A long-time member of GHDonline, Usman Raza has been reading and responding to discussions in the Health IT community for over three years. When he first joined, he was developing an electronic medical record (EMR) for a non-profit hospital in Pakistan.
Usman is program officer at the National AIDS Control Programme in Pakistan, the principal recipient of the Global Fund. He looks after grant implementation across the country, focusing in part on community and home-based care for HIV patients and their families. He also leads the development of an online Information Systems project. He came to the programme by way of Harvard School of Public Health where he completed his masters in Health Policy and Management with a Fullbright scholarship.
Working with colleagues on the EMR, they initially chose to use a “Year-Month-Day-Serial#” format for generating medical record numbers (MRN) for every patient visiting the hospital. But they wondered: Was this standard practice? What were the advantages and disadvantages? In less than a week, he received very valuable responses to these questions from colleagues in the community, including counsel from Andrew Kanter, the director of Health Information Systems/Medical Informatics for the Millennium Villages Project at the Earth Institute at Columbia University. He also connected with “neighbor” Sarah Bird, an IT professional with Interactive Research & Development in Karachi. Needless to say, Usman was pleased with this and was able to incorporate that feedback into his project.
There are currently ten functioning centers providing HIV/AIDS care in Pakistan, and twenty more are scheduled to open in the coming years. Usman cites the knowledge he has gained through GHDonline and other online sources as having assisted him in developing a system to track activity across these sites. And as he continues to develop Health IT programs, he gives back to the GHDonline community by sharing information from his own experience in discussions about unique patient identifiers, encouraging physicians to enter patient data during visits, and more.
Usman sees one of the greatest challenges facing Health IT in Pakistan as “the absence of this realization that information systems form the backbone of any good policy and planning mechanism,” which ultimately contributes to improved outcomes. A lack of national and regional Health IT policy has led to “a plethora of fragmented health information tools and systems” which have little hope of long term sustainability or interoperability, he worries.
“These are exactly the same issues that USA has been trying to cope with, although Pakistan is at a much earlier stage in the stream. In my current work, I am leading the development of an online management information system which is based on standard tools that are already being used at the service delivery points. This is an example of utilizing already functioning systems and not trying to invent new ones unnecessarily.”

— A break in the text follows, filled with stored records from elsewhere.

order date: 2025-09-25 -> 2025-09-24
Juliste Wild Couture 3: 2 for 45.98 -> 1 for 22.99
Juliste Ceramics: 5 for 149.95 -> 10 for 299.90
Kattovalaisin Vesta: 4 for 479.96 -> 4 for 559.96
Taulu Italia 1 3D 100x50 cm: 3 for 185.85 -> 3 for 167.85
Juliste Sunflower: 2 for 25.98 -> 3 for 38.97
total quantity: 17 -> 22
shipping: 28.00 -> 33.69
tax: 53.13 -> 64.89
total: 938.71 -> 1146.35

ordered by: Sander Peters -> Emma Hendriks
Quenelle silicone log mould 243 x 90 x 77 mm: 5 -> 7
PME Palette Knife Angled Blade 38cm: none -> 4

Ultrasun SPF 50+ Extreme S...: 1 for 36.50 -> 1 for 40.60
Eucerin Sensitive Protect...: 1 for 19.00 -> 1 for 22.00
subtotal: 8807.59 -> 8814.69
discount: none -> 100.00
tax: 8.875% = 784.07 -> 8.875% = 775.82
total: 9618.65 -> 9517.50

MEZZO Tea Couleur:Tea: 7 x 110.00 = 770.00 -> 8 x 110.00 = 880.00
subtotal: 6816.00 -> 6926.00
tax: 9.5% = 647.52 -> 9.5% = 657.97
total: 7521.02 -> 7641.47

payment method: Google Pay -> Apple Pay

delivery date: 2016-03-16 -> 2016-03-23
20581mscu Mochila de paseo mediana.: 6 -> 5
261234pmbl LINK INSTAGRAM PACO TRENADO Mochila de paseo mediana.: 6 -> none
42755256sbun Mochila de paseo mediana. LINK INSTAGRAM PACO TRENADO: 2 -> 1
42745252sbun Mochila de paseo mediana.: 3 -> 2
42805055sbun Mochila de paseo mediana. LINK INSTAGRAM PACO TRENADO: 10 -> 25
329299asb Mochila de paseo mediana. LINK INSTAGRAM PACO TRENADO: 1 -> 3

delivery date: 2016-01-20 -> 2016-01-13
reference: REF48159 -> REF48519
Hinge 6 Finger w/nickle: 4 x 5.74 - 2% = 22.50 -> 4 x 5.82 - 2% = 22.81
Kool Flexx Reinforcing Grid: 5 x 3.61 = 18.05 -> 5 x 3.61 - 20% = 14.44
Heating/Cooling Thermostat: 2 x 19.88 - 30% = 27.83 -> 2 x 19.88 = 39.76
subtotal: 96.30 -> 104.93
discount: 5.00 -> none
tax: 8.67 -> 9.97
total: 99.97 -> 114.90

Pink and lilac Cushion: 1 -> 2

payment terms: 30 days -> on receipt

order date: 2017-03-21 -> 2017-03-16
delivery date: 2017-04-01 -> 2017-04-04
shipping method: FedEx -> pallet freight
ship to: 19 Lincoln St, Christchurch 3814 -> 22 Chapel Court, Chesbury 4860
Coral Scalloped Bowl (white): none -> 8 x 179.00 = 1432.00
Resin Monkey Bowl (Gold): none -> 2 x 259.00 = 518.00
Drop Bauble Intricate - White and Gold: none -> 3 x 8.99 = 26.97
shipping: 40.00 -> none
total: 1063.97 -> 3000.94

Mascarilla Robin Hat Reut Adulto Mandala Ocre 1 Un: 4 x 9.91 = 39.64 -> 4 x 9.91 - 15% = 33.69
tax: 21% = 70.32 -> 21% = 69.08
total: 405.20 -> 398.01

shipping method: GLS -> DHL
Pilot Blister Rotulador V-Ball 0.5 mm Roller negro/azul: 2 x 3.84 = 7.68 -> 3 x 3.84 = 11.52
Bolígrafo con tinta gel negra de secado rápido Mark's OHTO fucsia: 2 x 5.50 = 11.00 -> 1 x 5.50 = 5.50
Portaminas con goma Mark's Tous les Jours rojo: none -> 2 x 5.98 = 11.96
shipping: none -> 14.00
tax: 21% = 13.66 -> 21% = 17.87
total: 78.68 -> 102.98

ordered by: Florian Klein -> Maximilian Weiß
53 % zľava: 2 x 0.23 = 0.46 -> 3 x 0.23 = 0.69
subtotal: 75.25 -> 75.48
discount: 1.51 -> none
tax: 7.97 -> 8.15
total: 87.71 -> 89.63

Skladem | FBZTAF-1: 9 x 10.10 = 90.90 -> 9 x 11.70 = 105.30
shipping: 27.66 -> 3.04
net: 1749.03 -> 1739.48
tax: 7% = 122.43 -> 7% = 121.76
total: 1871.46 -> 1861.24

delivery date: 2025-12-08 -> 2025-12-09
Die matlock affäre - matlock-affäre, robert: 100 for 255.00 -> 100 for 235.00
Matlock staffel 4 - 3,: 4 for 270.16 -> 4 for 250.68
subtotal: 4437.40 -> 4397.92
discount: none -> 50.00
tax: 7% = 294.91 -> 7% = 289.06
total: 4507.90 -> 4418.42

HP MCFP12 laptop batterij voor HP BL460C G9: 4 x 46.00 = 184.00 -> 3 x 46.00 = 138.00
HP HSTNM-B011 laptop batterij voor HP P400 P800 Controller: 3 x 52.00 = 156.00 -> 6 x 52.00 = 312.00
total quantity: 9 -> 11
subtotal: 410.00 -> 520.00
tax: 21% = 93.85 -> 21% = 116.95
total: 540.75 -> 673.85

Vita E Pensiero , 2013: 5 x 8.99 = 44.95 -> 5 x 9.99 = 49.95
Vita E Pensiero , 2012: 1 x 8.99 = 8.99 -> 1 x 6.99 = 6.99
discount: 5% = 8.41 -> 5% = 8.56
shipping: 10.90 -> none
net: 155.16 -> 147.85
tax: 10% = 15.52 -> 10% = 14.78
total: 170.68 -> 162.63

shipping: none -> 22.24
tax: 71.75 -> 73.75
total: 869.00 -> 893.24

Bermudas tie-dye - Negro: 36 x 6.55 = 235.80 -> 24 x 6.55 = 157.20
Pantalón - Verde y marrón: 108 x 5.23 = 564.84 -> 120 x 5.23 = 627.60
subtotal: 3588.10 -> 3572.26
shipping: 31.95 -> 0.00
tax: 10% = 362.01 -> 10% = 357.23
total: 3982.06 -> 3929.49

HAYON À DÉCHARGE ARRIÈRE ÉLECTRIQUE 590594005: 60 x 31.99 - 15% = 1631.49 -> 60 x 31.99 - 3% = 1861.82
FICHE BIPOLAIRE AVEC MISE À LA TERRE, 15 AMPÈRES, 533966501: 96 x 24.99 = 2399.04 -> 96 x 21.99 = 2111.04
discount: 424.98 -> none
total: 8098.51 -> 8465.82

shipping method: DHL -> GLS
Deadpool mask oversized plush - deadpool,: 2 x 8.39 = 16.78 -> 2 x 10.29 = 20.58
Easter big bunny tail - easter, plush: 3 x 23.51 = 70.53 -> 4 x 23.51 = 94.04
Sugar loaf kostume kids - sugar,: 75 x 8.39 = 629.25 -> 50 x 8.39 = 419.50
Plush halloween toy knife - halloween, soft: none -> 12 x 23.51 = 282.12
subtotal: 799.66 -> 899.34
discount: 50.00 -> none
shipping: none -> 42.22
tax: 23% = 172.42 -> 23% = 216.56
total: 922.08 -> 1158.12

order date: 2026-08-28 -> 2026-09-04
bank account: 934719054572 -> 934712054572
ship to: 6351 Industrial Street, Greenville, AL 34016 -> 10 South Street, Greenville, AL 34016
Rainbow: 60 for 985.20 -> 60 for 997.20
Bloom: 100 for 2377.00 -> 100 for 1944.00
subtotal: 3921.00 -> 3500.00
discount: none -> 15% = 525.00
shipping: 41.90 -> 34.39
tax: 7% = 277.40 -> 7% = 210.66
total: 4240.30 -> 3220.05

During the 2010 floods in Pakistan, Usman reached out to the Health IT community, asking for web-based resources to help coordinate his organization’s relief efforts, and was able to find local resources and connect with experts on the ground. He ended up working with some to develop a mapping website that tracked and shared his organization’s efforts during the disaster.
Lately, Raza has been most interested in GHDonline’s Expert Panels. “They provide me with valuable opinions from experts, in a time-limited format that allows a focused but in-depth conversation” he said. “I follow them regularly, and would say they have definitely added to my knowledge.”